Despite the old adage, "like a moth to a flame," moths aren't the only insects that gravitate toward light; they're simply more active at night than wasps and beetles and thus appear more lamp-obsessed. That said, the moth, specifically the male moth, is attracted to an illuminated lightbulb for the sad but simple reason that it thinks it's the Moon. For roughly 150 million years, the visually impaired lepidopterans relied on the giant orb to help them navigate in a straight line, always keeping the Moon's rays at a constant angle during their nightly mating flights — flying a more or less steady course until they caught the scent of a female perched on a nearby leaf. But moth history took an unfortunate twist when the incandescent lamp arrived on the scene in 1879. "Moths will never forgive Thomas Edison," says Cornell University entomologist Cole Gilbert, noting that chaos ensued as the nocturnal creatures began mistaking lightbulbs for the Moon. Unfortunately, flying so close to these surrogate moons makes it nearly impossible for a moth to maintain a straight course, so it must constantly correct its bearing. "Before you know it," says Gilbert, "the poor guy is fluttering around in circles." Relief comes only when the hapless moth resigns itself to a celibate night on a strange porch, waiting until dawn, when it can find its way home — or fly indoors and exact sweet revenge on your sweaters.

A past Wild File column explained the difference between a stream and a creek. But what distinguishes a pond from a lake?
— Bob Wilson, Atlanta, Georgia

Not a thing, at least not officially. According to the experts at the U.S. Board on Geographic Names, whose job it is to approve place names that appear on federal maps, all "natural bodies of inland water" are lakes — regardless of size. In other words, "lake" is the Board's generic term. But we don't live in a generic world, and in deference to that happy fact, the Board recognizes 54 different varieties of lakes, including basins, backwaters, and yes, ponds. Among the more obscure entries on the list are the charco, an intermittent pool found in Oregon and Texas; Utah's guzzler, a flooded area close to a stream; and Central Park's northernmost body of water, the Meer. Ultimately, the difference between a lake and a pond is in the eye of the original namer. "It's a very subjective and emotional process," says executive secretary Roger Payne, who is quick to add that there are 95 federally recognized Big Ponds and 1,366 Little Lakes in this country. "We're not here to question people's logic."

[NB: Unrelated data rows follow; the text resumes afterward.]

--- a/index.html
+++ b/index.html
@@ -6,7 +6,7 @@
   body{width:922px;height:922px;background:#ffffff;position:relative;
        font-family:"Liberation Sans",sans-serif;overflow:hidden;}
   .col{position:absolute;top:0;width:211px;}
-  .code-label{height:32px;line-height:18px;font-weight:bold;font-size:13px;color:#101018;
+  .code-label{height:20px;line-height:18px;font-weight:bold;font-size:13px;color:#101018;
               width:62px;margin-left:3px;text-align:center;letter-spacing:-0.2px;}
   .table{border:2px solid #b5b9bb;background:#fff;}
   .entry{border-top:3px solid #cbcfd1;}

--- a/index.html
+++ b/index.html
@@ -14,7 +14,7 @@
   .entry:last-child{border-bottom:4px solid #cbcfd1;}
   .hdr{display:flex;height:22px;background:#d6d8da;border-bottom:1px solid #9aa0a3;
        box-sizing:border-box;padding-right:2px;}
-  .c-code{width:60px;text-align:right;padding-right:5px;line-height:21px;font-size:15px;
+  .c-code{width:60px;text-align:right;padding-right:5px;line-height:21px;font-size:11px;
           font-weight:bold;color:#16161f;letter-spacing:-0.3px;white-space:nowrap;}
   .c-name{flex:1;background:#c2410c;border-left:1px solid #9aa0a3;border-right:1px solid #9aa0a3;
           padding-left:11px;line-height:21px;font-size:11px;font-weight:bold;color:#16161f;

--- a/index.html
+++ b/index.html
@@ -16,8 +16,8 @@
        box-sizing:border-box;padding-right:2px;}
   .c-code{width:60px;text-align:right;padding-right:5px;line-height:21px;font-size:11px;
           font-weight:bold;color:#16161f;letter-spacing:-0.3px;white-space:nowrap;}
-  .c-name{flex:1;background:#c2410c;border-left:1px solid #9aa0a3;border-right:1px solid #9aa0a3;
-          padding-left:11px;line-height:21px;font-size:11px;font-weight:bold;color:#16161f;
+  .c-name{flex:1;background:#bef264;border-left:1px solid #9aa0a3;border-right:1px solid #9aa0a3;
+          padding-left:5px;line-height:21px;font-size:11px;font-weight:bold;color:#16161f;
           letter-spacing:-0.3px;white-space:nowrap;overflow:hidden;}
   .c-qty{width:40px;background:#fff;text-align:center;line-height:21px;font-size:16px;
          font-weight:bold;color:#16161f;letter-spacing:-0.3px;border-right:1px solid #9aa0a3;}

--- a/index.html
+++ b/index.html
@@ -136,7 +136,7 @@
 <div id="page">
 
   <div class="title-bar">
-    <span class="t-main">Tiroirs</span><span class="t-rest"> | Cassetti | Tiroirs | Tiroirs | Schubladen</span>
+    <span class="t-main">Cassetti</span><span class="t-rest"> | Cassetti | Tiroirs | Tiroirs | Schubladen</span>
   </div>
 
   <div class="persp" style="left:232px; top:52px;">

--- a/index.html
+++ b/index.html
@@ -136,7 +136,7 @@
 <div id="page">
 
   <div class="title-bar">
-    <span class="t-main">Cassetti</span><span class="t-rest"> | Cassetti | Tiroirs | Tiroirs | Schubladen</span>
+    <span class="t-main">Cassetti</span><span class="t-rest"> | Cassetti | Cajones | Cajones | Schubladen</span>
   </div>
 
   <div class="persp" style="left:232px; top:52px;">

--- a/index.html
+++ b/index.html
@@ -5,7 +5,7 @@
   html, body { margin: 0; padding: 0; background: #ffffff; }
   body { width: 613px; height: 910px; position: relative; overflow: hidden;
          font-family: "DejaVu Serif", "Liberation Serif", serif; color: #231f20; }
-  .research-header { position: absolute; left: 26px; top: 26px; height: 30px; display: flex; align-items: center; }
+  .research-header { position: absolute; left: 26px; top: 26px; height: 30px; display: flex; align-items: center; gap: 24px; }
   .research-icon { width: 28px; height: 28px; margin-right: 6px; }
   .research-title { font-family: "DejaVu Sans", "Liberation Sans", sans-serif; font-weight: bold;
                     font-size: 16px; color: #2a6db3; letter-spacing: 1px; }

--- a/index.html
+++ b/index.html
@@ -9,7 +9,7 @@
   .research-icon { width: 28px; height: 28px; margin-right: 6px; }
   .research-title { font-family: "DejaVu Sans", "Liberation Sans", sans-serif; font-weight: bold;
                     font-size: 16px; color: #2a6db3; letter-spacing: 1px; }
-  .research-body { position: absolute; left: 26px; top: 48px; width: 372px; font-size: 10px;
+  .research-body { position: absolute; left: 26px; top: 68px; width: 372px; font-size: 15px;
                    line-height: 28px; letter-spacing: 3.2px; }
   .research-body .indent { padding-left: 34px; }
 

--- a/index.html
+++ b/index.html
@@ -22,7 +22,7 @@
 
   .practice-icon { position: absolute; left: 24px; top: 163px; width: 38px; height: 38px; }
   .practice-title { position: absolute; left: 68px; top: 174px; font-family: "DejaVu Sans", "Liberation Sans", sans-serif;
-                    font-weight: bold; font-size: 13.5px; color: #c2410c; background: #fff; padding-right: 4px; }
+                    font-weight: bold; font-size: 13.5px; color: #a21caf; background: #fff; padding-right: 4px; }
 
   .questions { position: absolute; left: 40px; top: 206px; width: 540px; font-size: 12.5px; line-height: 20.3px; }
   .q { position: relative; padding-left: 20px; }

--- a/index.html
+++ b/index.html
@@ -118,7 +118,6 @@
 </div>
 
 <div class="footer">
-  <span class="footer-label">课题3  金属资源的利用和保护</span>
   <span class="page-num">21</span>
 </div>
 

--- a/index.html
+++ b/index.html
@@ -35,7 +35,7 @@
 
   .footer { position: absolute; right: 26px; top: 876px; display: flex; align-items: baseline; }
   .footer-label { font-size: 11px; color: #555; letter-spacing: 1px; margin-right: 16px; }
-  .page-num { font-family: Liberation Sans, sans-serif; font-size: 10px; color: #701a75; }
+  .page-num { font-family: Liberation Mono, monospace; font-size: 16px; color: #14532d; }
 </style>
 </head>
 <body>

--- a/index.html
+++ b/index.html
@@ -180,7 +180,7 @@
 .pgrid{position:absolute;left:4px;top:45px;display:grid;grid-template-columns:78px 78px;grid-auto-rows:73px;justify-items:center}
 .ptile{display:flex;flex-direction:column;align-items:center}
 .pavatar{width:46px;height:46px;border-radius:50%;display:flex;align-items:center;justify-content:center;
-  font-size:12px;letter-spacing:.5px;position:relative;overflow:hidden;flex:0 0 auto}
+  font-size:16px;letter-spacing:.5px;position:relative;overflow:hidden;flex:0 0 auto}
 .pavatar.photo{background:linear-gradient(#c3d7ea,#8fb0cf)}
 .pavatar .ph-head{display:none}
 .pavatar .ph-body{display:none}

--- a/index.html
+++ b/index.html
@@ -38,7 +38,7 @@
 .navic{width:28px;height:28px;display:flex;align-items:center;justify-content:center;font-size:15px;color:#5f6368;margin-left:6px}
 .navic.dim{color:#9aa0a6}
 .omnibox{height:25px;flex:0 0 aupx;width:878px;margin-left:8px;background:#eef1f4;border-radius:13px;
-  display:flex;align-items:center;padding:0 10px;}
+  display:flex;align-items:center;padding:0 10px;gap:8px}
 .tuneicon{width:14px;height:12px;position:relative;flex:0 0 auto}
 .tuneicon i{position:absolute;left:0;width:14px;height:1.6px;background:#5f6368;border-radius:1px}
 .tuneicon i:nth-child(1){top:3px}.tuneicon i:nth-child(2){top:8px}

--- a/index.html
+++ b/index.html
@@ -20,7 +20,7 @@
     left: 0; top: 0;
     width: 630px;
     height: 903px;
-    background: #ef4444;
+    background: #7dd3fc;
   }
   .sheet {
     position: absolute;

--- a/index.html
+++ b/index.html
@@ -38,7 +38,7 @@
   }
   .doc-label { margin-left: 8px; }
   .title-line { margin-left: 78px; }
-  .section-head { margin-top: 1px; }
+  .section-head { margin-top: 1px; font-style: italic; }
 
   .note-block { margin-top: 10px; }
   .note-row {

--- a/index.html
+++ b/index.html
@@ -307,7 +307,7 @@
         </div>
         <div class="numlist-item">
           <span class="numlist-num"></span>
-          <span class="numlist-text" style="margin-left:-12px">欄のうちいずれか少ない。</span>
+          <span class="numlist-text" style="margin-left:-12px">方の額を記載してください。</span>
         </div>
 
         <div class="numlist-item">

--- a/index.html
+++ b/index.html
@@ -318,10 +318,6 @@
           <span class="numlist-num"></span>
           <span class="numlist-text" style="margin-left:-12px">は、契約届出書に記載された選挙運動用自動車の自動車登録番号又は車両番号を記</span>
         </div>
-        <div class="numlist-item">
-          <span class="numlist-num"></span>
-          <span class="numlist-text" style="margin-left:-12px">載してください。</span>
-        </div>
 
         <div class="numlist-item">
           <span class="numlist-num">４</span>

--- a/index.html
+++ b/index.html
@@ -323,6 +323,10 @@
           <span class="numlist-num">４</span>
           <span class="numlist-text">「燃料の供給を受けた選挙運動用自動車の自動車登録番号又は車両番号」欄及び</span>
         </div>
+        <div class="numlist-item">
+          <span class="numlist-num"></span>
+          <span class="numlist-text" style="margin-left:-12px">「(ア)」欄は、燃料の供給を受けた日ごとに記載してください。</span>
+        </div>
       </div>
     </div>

This month, all of the planetary drama will occur 40 minutes before sunrise in the early morning sky, with Venus and Jupiter particularly brilliant in the east. Jupiter spends much of the month on an upward, east-southeasterly course, starting just eight degrees to the upper-right of Venus on the first and ending the month 37 degrees distant. Throughout the first half of May, Mercury will be low over the east-northeast horizon, visible with binoculars as a pale yellow dot in the dawn sky. The full Moon occurs on the 11th, and Saturn re-emerges as a morning planet one day later, just over the eastern horizon. May is also a good time for viewing the constellation Virgo, easily identified at 45 degrees in the southern night sky by the white-blue star Spica.